YOUR OBJECTIVE -
Restate the listing below word for word; no pictures belong in the copy.

DATA FOR ANALYSIS -

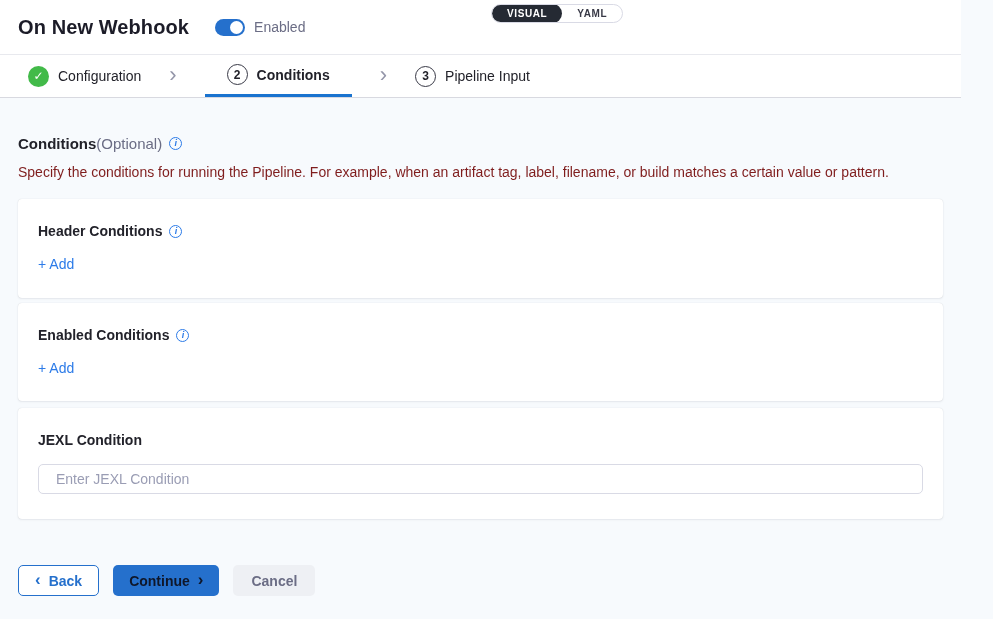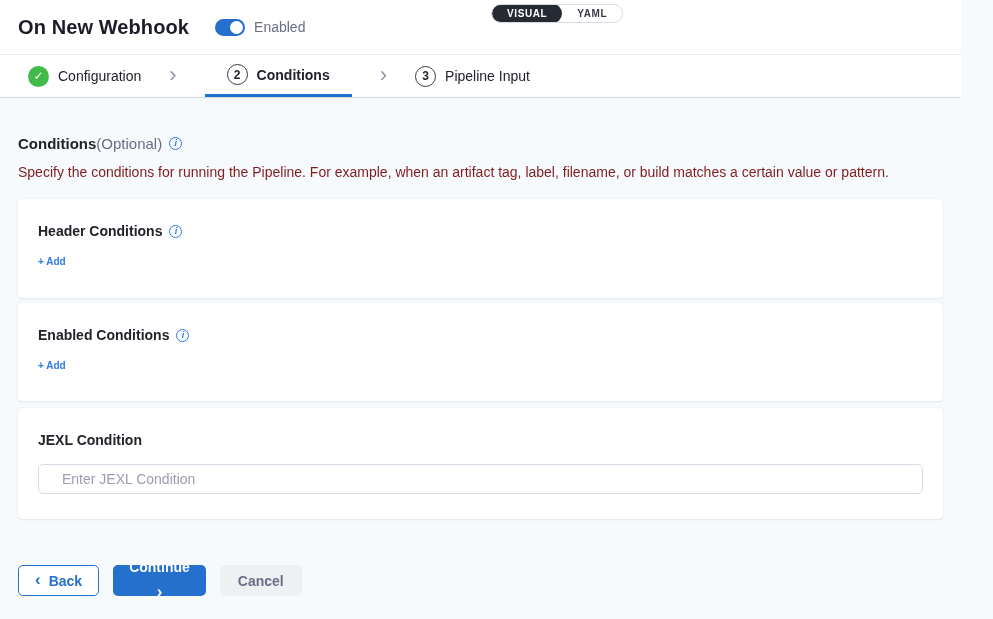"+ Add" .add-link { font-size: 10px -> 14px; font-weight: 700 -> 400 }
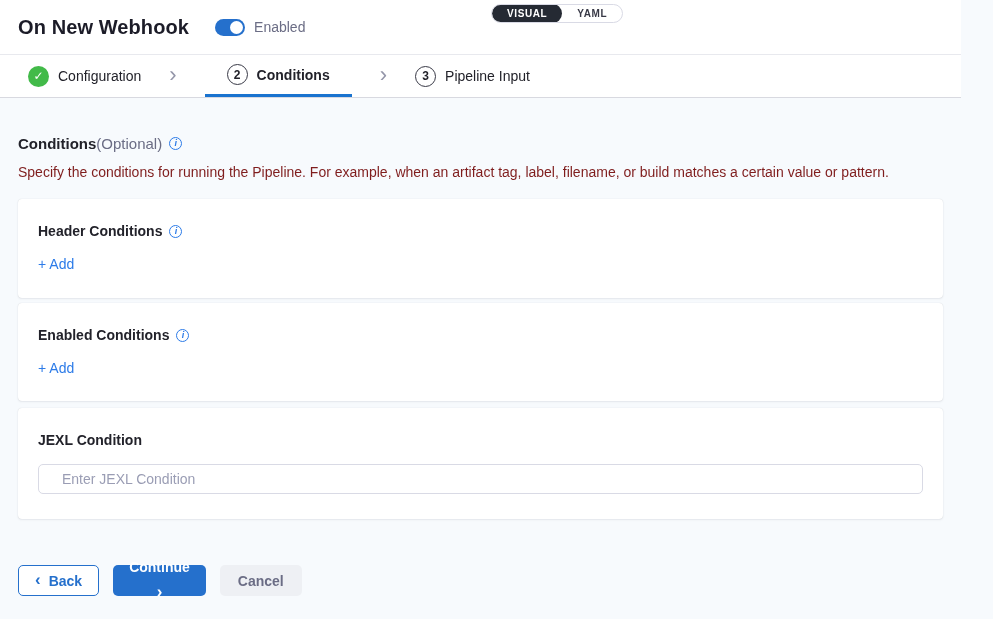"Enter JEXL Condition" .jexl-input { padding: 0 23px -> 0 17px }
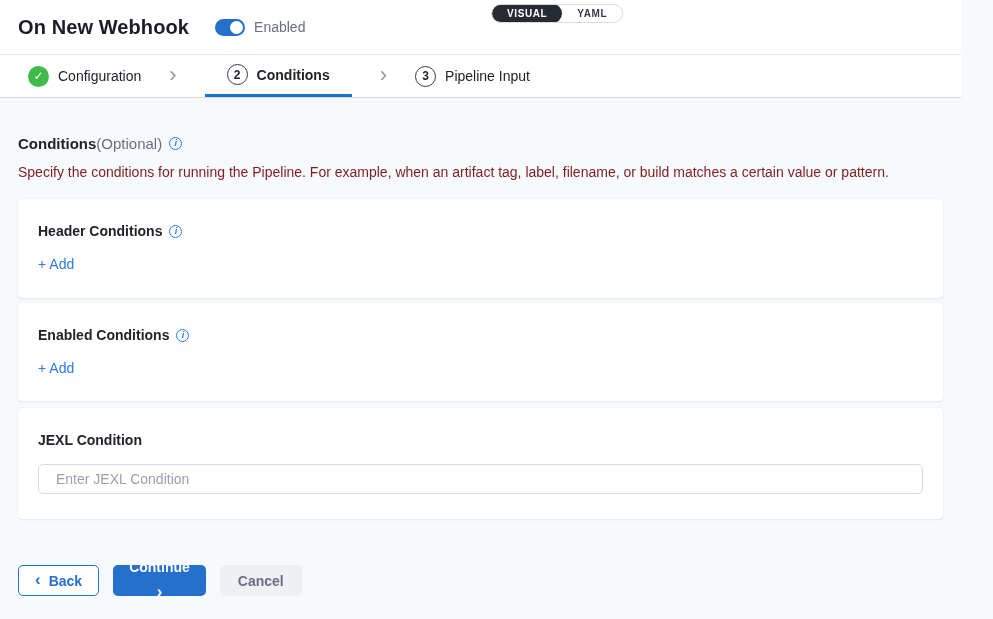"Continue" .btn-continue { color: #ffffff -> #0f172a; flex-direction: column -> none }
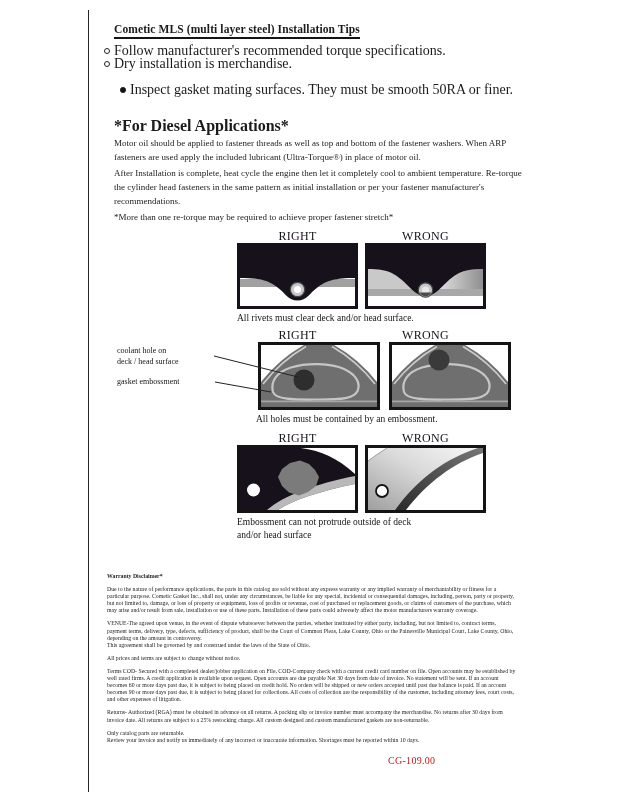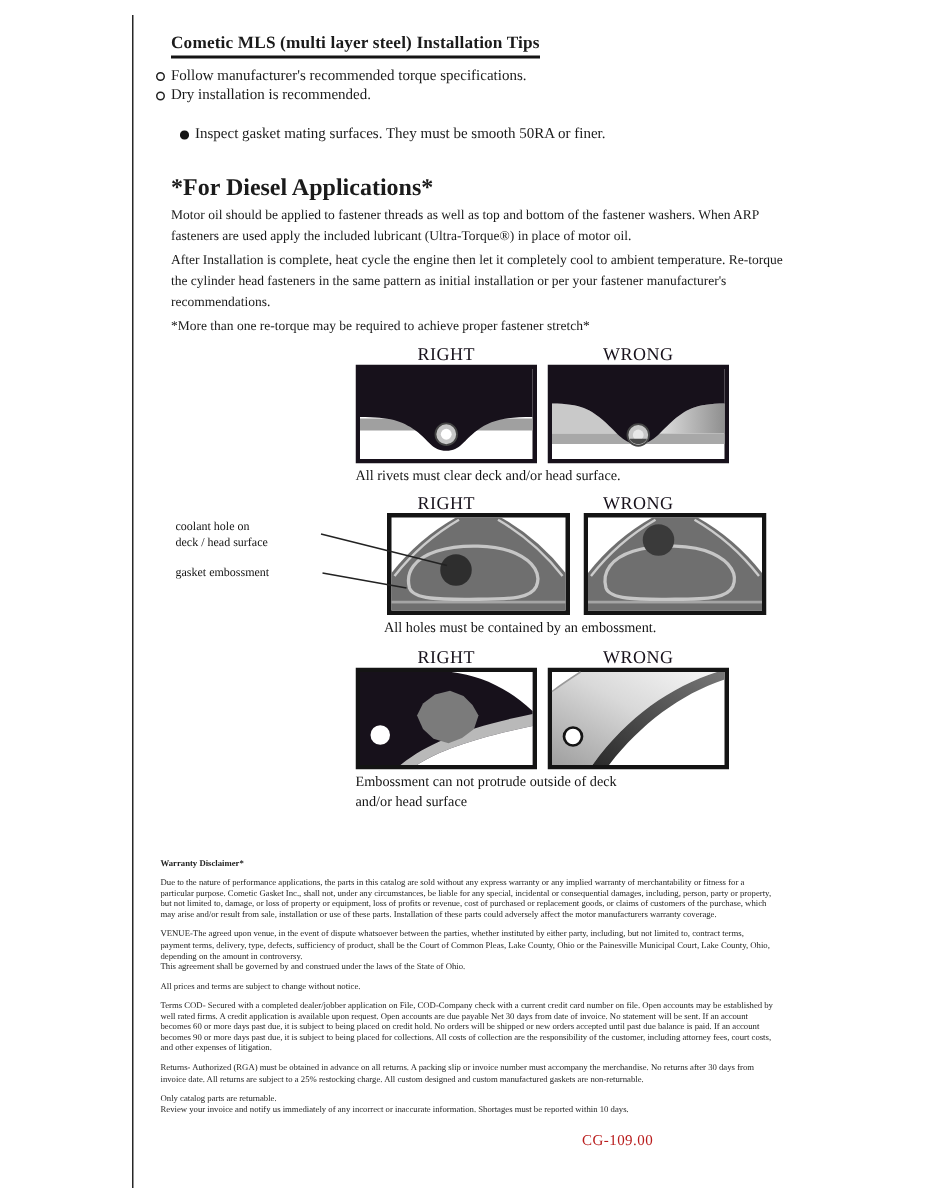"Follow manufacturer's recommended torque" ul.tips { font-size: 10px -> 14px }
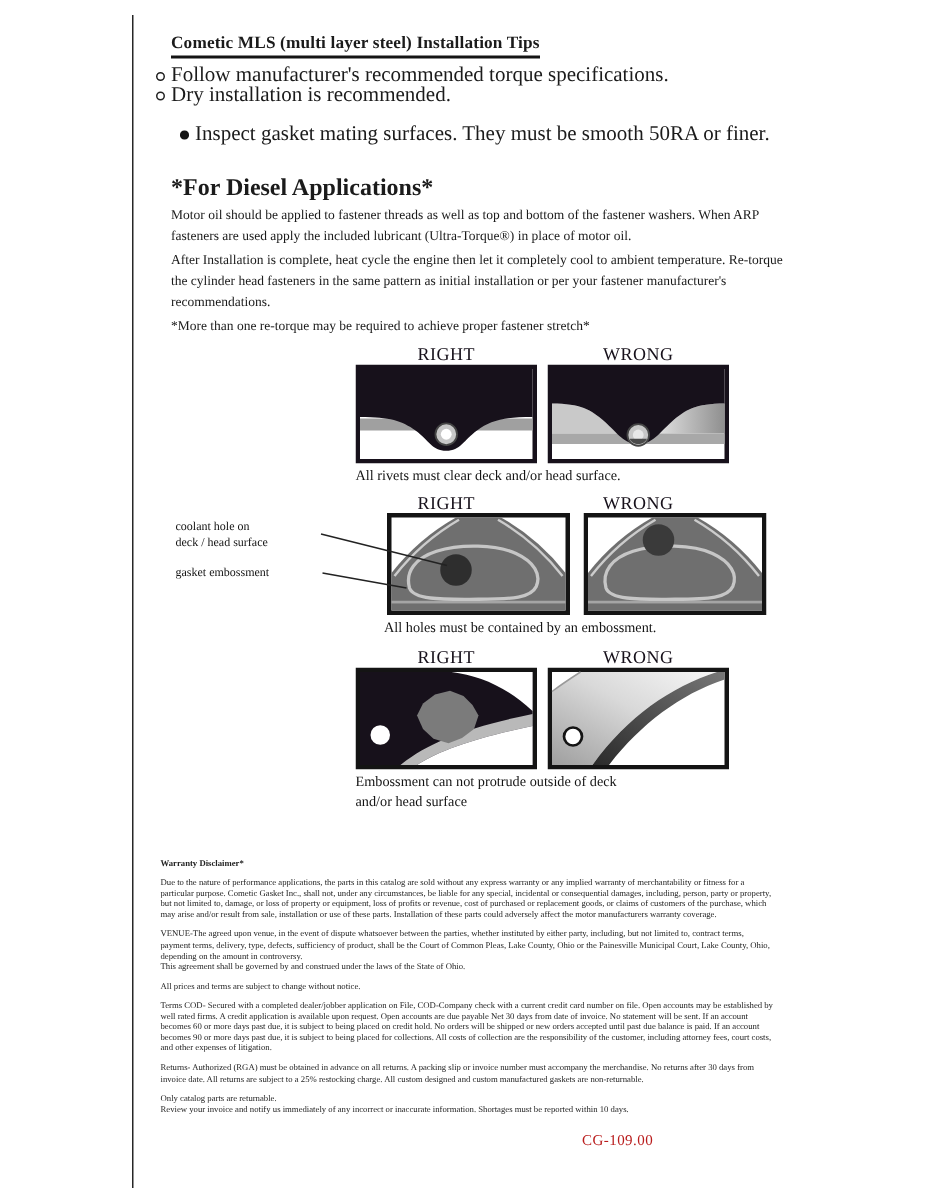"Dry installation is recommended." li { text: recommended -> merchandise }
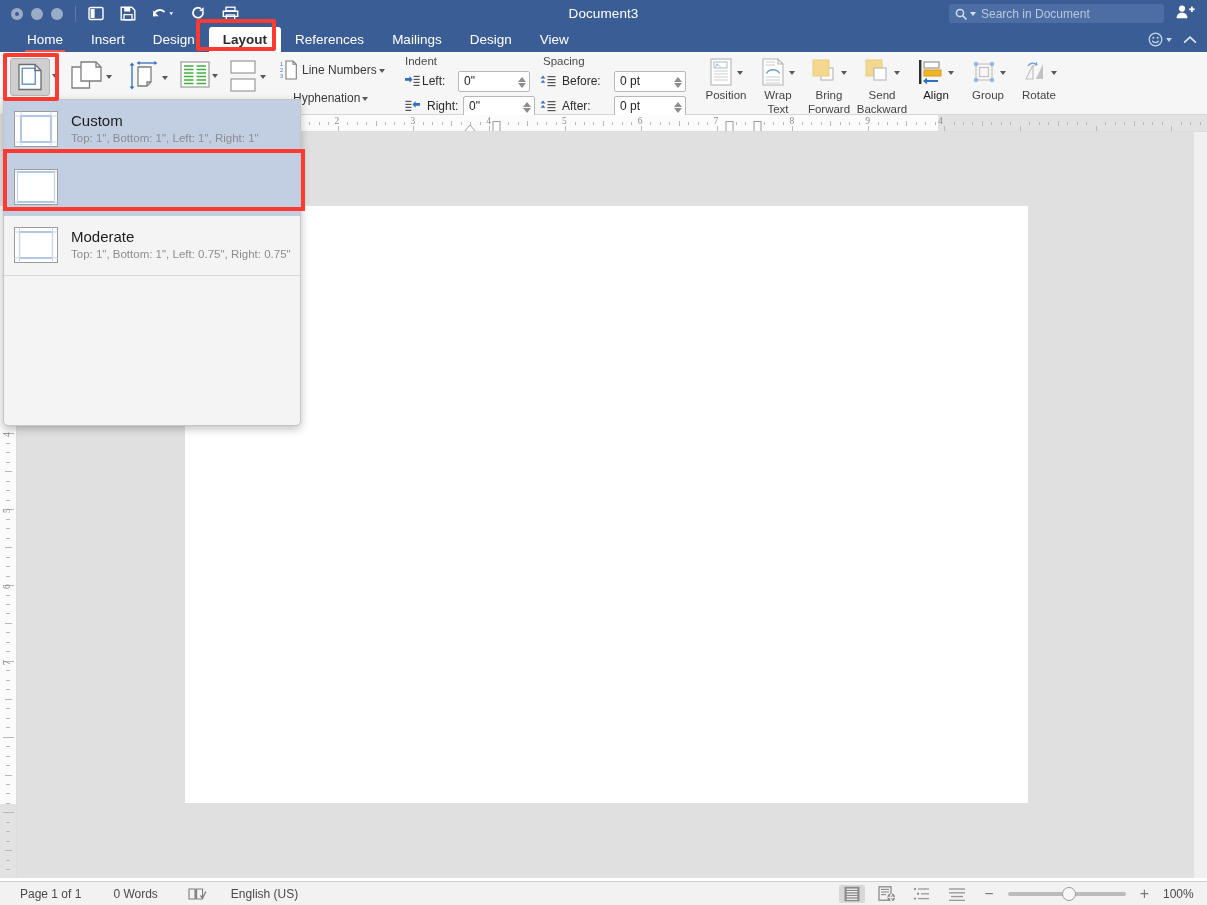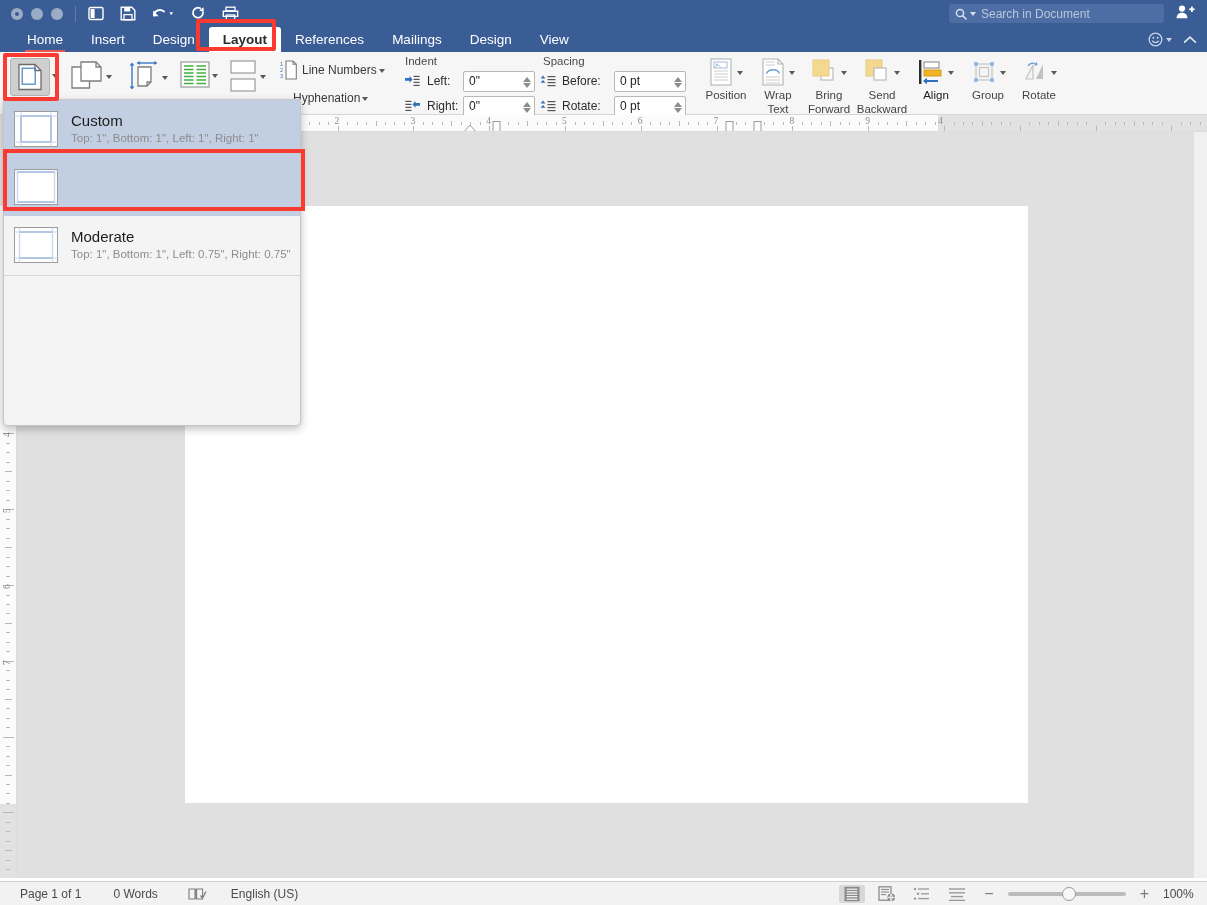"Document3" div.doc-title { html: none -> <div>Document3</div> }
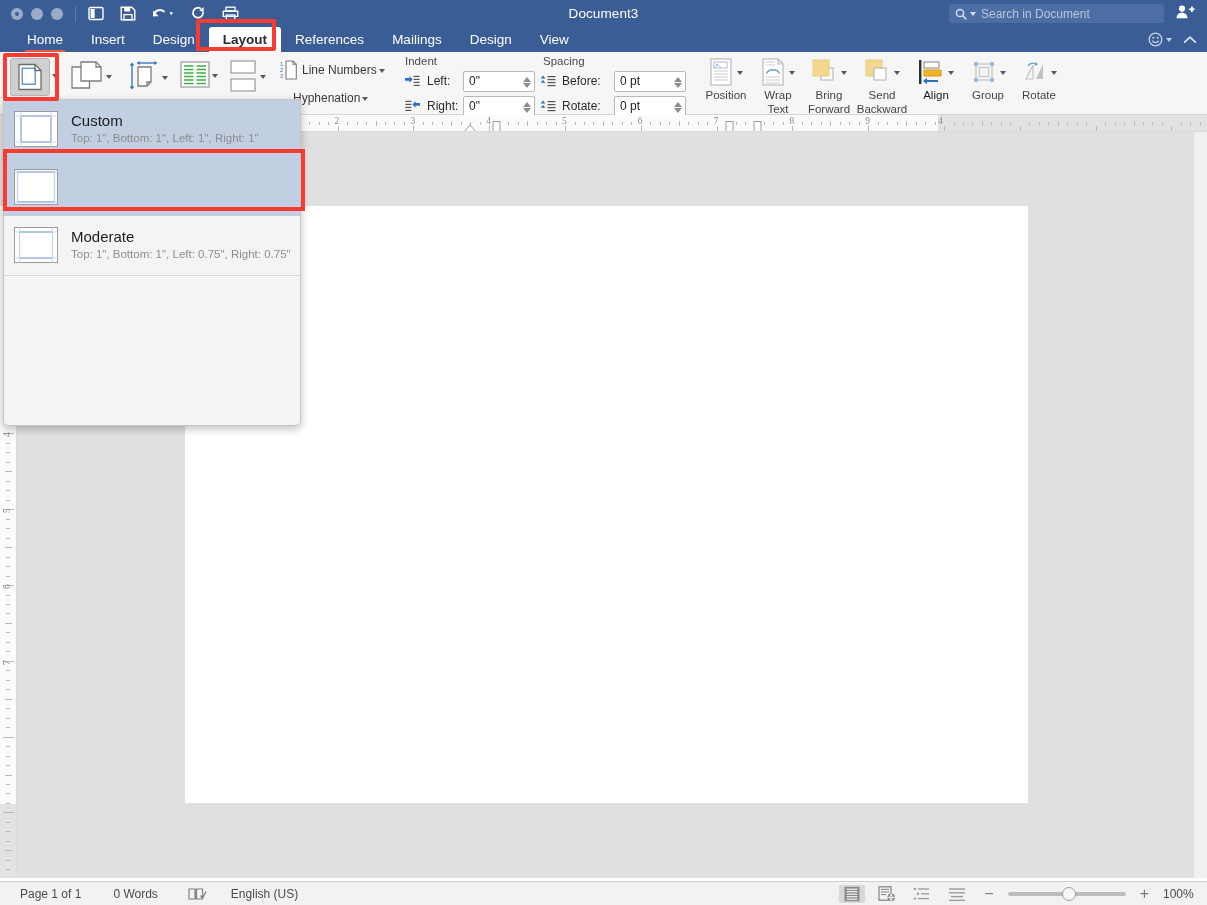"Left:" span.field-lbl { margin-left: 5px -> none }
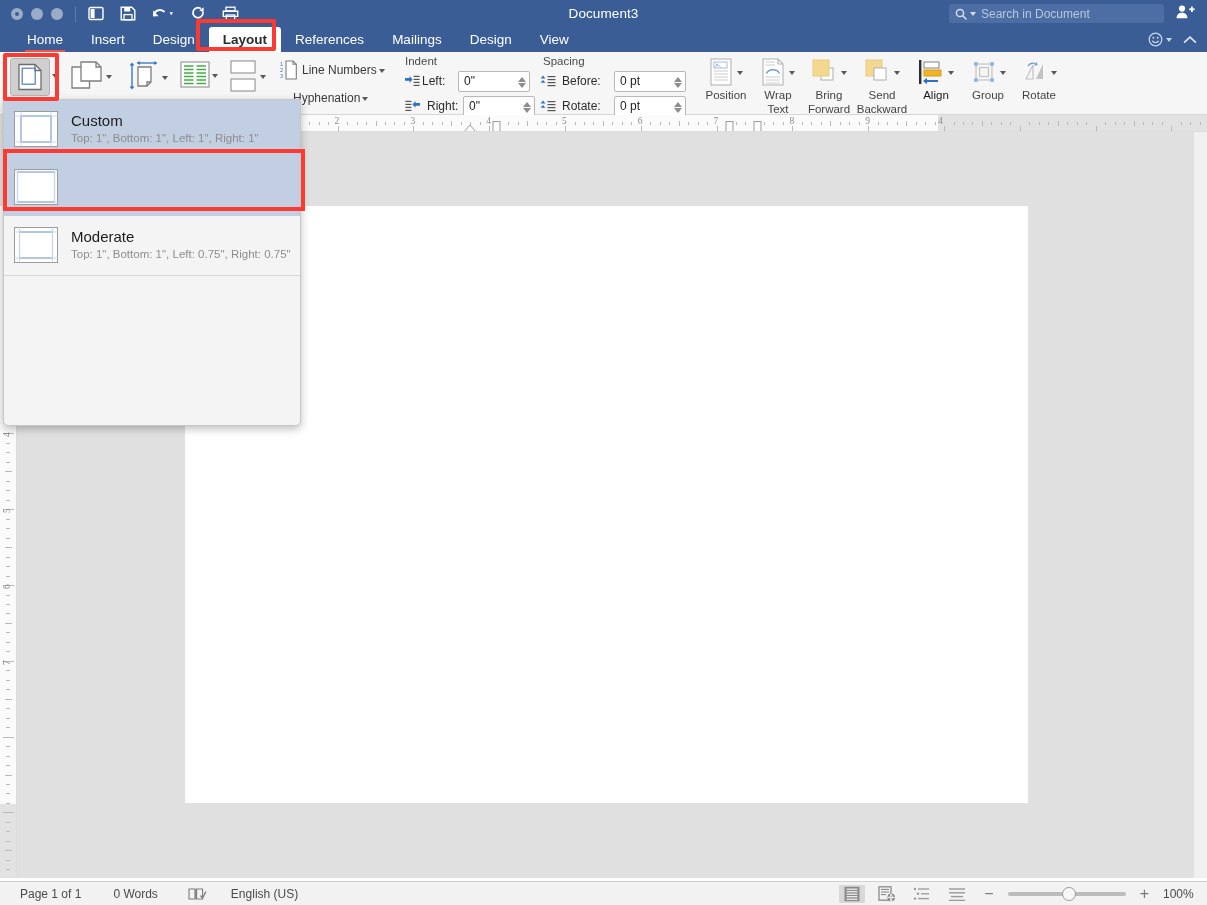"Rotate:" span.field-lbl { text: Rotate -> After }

ANSWER SECTION -
"+ Add" .add-link { font-size: 10px -> 14px; font-weight: 700 -> 400 }
"Enter JEXL Condition" .jexl-input { padding: 0 23px -> 0 17px }
"Continue" .btn-continue { color: #ffffff -> #0f172a; flex-direction: column -> none }
"Follow manufacturer's recommended torque" ul.tips { font-size: 10px -> 14px }
"Dry installation is recommended." li { text: recommended -> merchandise }
"Document3" div.doc-title { html: none -> <div>Document3</div> }
"Left:" span.field-lbl { margin-left: 5px -> none }
"Rotate:" span.field-lbl { text: Rotate -> After }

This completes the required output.